Archival Seedlings: Resourcing Local Collaborators Across the American South

From the beginning of our grant-funded project, we at the Community-Driven Archives (CDA) Team at UNC Libraries have endeavored to envision programs that reorient traditional archival standards, workflows, and practices to be in deeper alignment with the needs and goals of historically marginalized history keepers across the South. One of our initiatives, Archival Seedlings, aims to extend the reach of our support beyond our four pilot partners, to directly resource individual projects that amplify community histories underrepresented in dominant archives, including ours at UNC-Chapel Hill.

What Is “Archival Seedlings”?

Launched in January 2020, Archival Seedlings is a 15-month program supporting the development of small community archives projects led by individual history keepers across the South. The program emphasizes process over product, and all 10 participants, known as “Seedlings,” have participated in seven months of programmed online “how-to” workshops on topics relevant to archival and history projects. Over the course of the program, CDA team members have also supported Seedlings in developing projects of their choosing.

Community Archival Work within an Institutional Archive

Though some Seedlings participants are potentially interested in becoming professional archivists, most are not. Never intended as a professional primer, our program focuses on supporting each project’s unique needs, rooted in the specific community it intends to serve. It operates from a consideration of best practices for community care and stewardship of historical records.

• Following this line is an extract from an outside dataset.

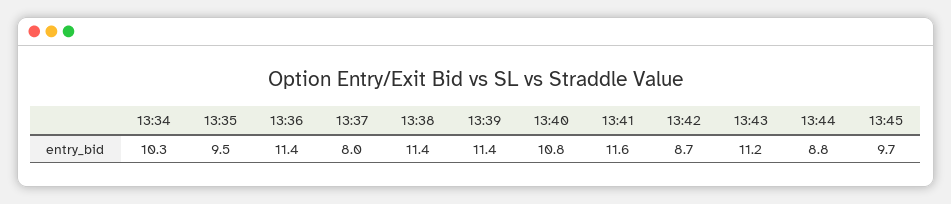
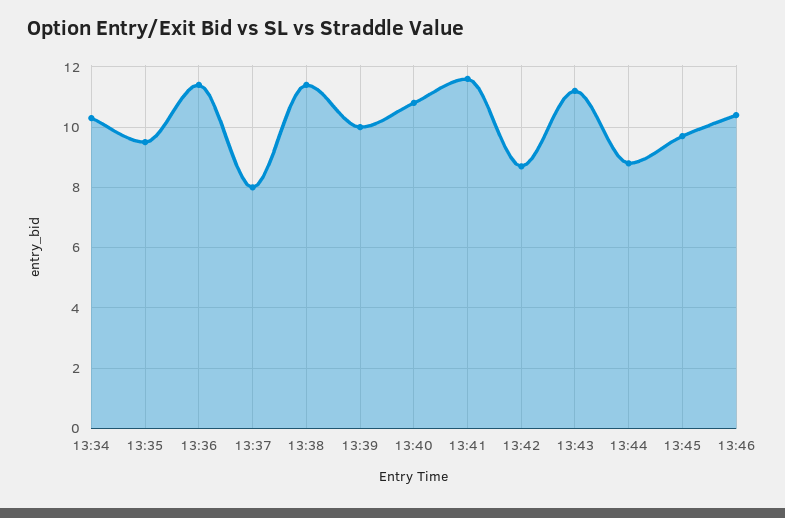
13:39: 11.4 -> 10
13:46: none -> 10.5

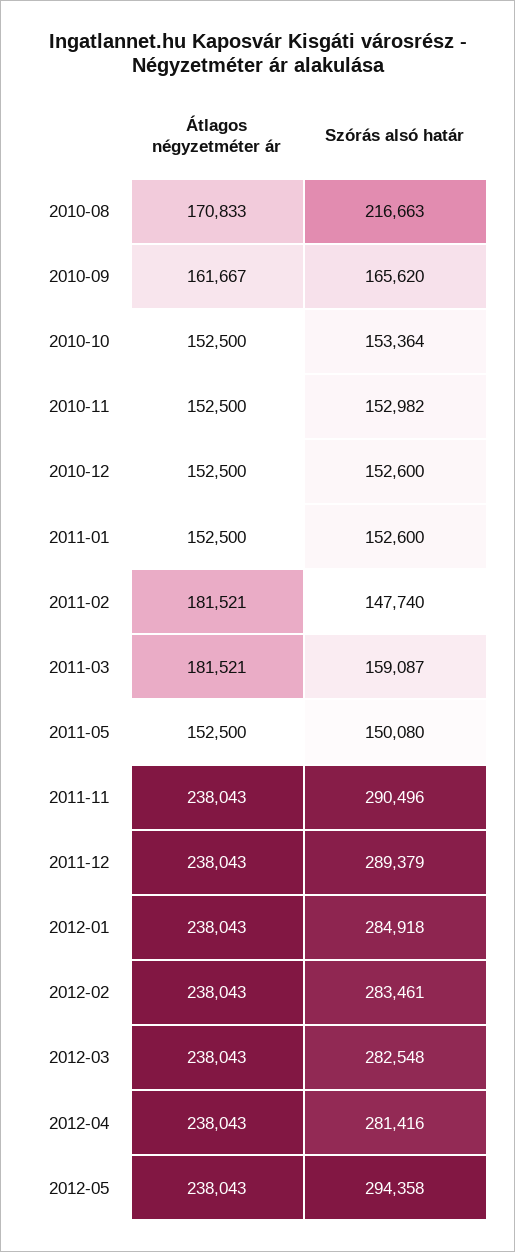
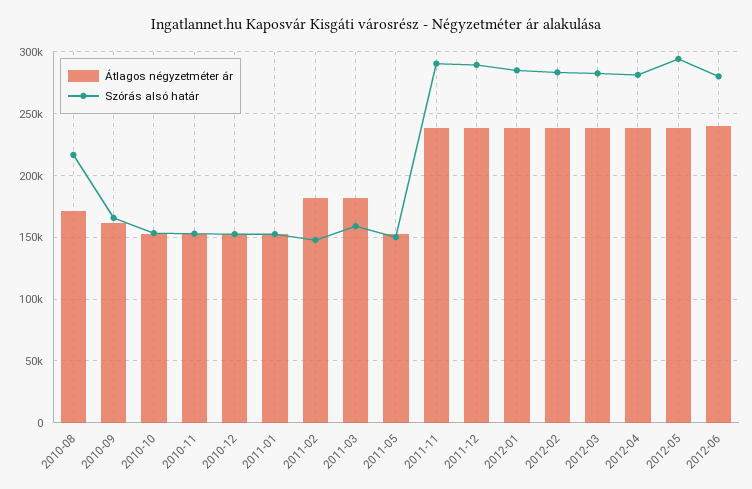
Átlagos négyzetméter ár, 2012-06: none -> 240000
Szórás alsó határ, 2012-06: none -> 280000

What makes Archival Seedlings unique?

  • It focuses on storytelling as well as access and preservation of historical records. Because many history keepers want to preserve as well as share histories that may not otherwise be recorded or documented, our program emphasizes the value of storytelling. We hosted workshops on research methods, exhibition development, and creating a documentary to help Seedlings imagine the shapes that their stories could take.
  • It is not overly concerned with deliverables; we emphasize process over product. Each Seedlings project varies greatly in terms of scale. Some Seedlings are interviewing 1 or 2 people and sharing a few meaningful photos related to their story through a blog post. Others are conducting multiple oral history interviews, aiming to kick off a new digital community-based collection. On our end, we don’t set requirements aside from asking that Seedlings share a few examples with us from their collections, participate in workshops, and stay in touch with our team.
  • It compensates participants for their time. Though not paid an hourly rate or salary like project staff members, each Seedlings participant received a $4,500 stipend for spending time participating in our programmed webinars, workshops, and related events, and for working on their projects. This is a small way of acknowledging the time and labor that goes into making, saving, and sharing history.
  • It supports projects that benefit the communities they come from. We encourage the participants to consider the long-term availability of their project to their chosen audiences. When Seedlings consider why they embarked on these projects and who needs to access them, they often decide that their materials should stay in community rather than go to an institutional archival collection. This is one way that we challenge the historically extractive nature of institutional archives.

Leading from our Values

As with all of our community archives-focused initiatives, we acknowledge that there is no one way to do this work and that, at its heart, community-based collaboration is relational and fluid. We learn to be adaptable based on each individual collaboration and what it presents in terms of needs, opportunities, constraints, and possibilities.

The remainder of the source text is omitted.